There was sound next to me as they moved on to another song, and I realized that Gawain was shouting the lyrics to the next song. He continued on into the third song, and Rane joined him, having apparently listened to them beforehand. The pair started to dance, and though Gawain seemed very stiff and formal at first, he began to loosen up quickly. Rane had always possessed that sort of strange quality about her that got others to relax and let down their guard, and he seemed to be enjoying himself after a short bit., especially as River and Laurel started to dance too. I sulked at the side, splitting my attention between the two pairs of dancers and the music. Then Rane grabbed me, and shoved me toward Gawain. I stumbled and almost fell over, but firm hands grabbed me and steadied me as Gawain said something. I pointed to my ear, getting frustrated again.
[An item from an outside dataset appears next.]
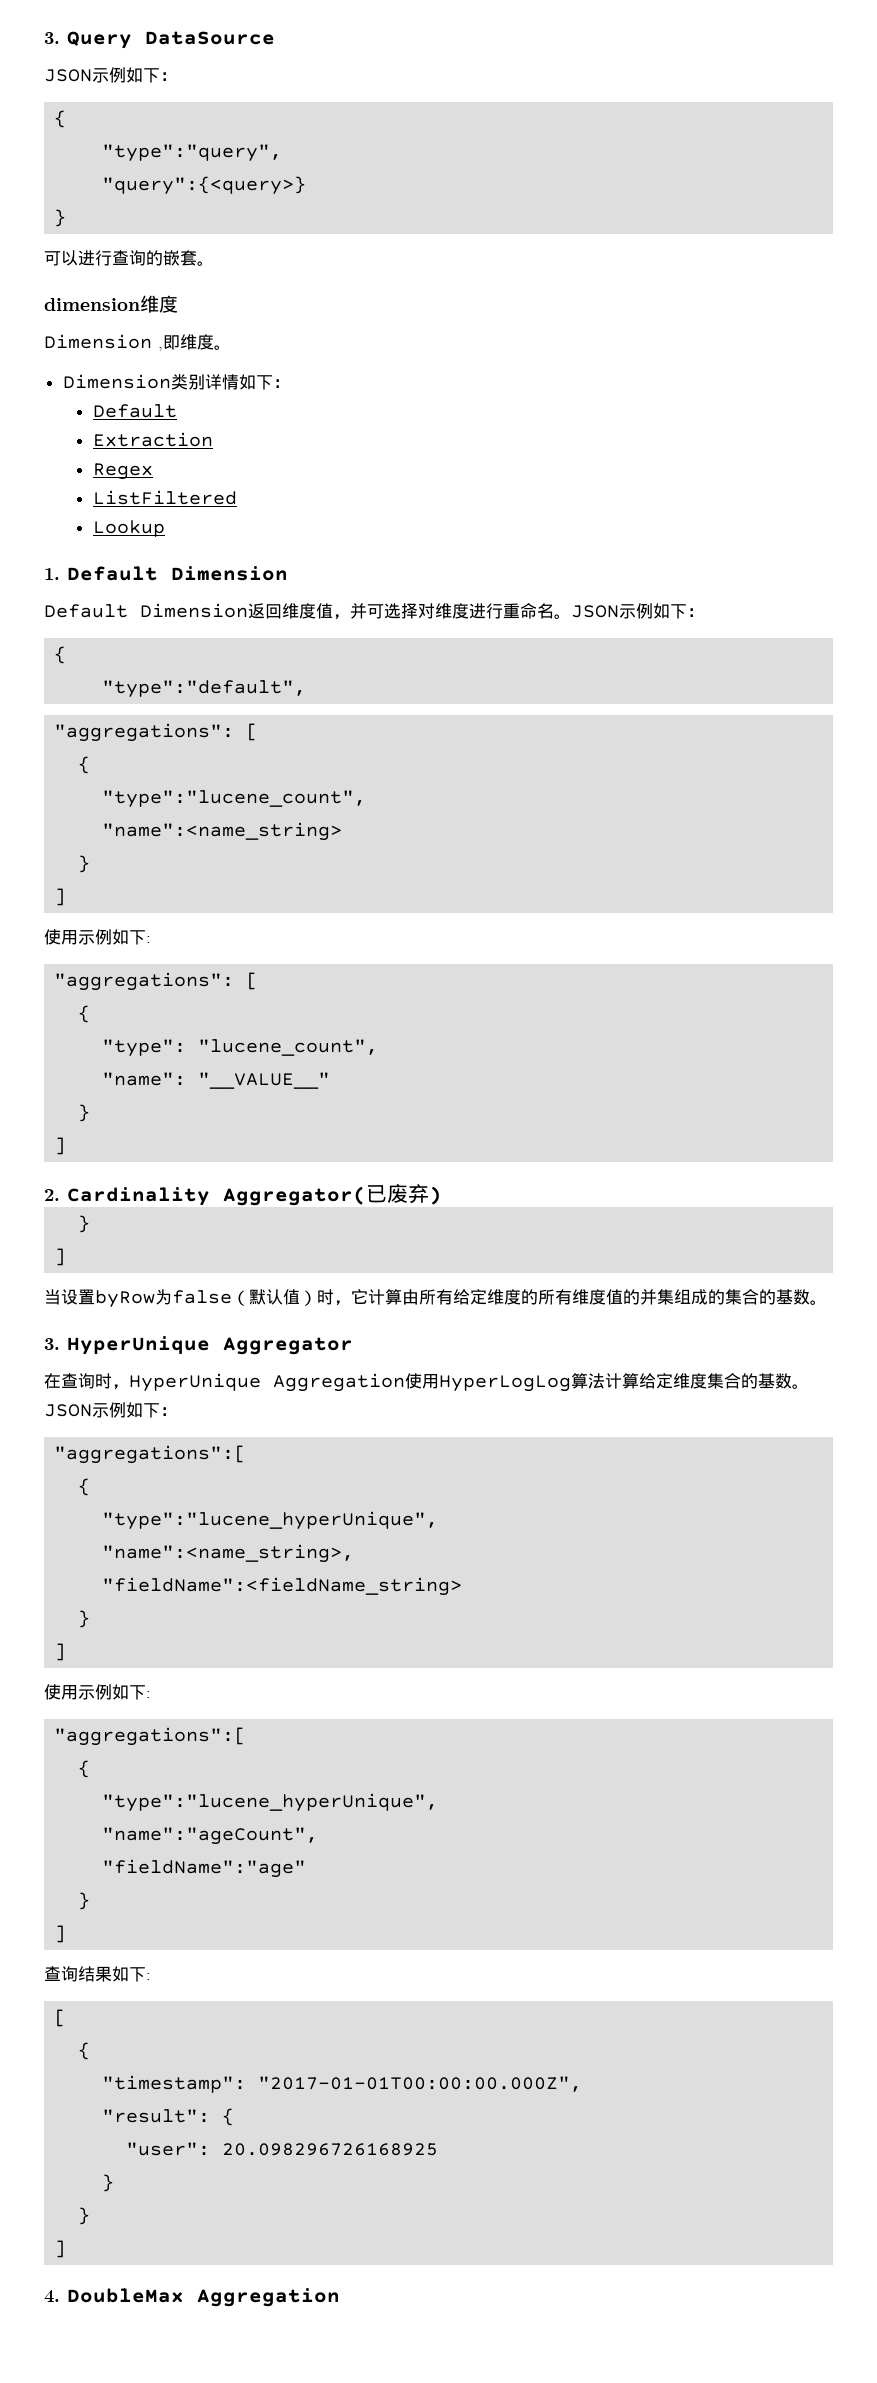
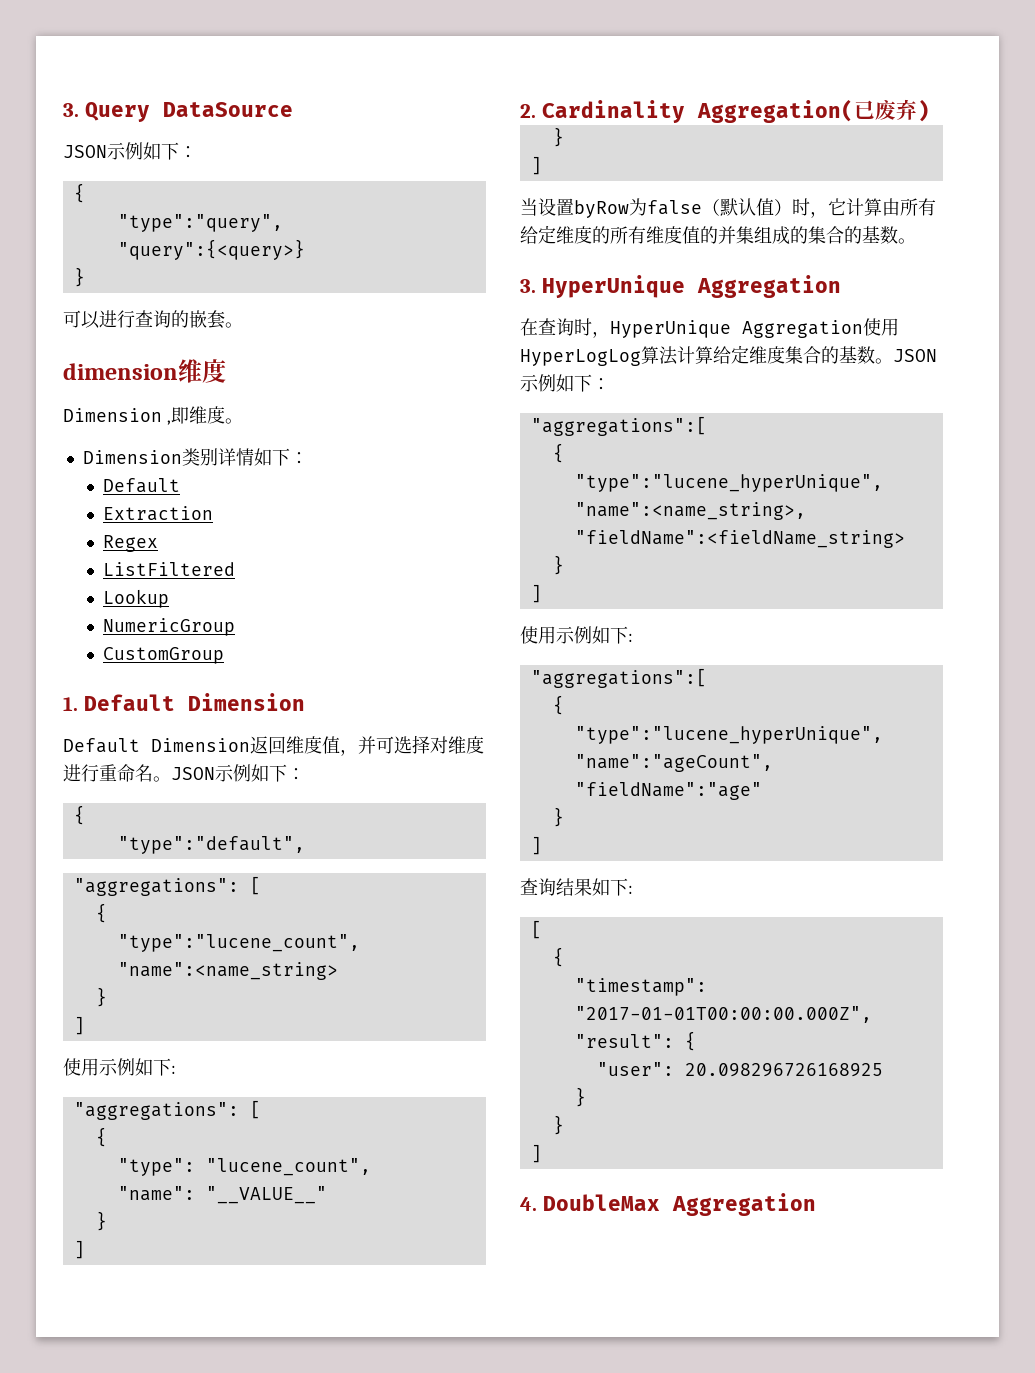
(165, 528) none -> [103,618,236,636] [103,647,225,664] // NumericGroup // CustomGroup
[223,1186,366,1206] Aggregator( -> [696,99,854,123] Aggregation(
[223,1337,353,1355] Aggregator -> [696,275,841,298] Aggregation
“I can’t hear you!” I shouted, and he blinked, then shook his head and pushed me back. I thought for a moment he was throwing me away, but it became clear after a second he was trying to dance. The dancing was… strange. Since we were in a massive open section, and a lot of other people were also dancing, it was almost more like the entire space had turned into a mosh pit. Elbows and knees were thrown around, and more than once, my pneuma flared to protect me from a blow that might have caused me to bruise.
As the concert wound down, I was absolutely exhausted, and I had no idea how I’d be able to walk to the hostel, sleep, wake up before seven in the morning, and get in line
“Let’s line up outside of the Consortium!” Laurel suggested, grinning, her eyes red. “We can be super early, make sure we got good tickets.”
“Get good tickets,” Gawain mumbled. “Tenses.”
It seemed like a great idea to my brain at the time, and we clambered up to the mid-level along one of the escalators, before making our way to the consortium. A few people had set up tents there already, highly intent on getting tickets, but it was one in the morning. Most hadn’t arrived yet. In our sheer genius, none of us had thought to bring a tent or anything of the sort, so Rane just threw the blanket down again, and we all sort of collapsed into a pile on top of one another. I passed out nearly the moment I was horizontal on the concrete.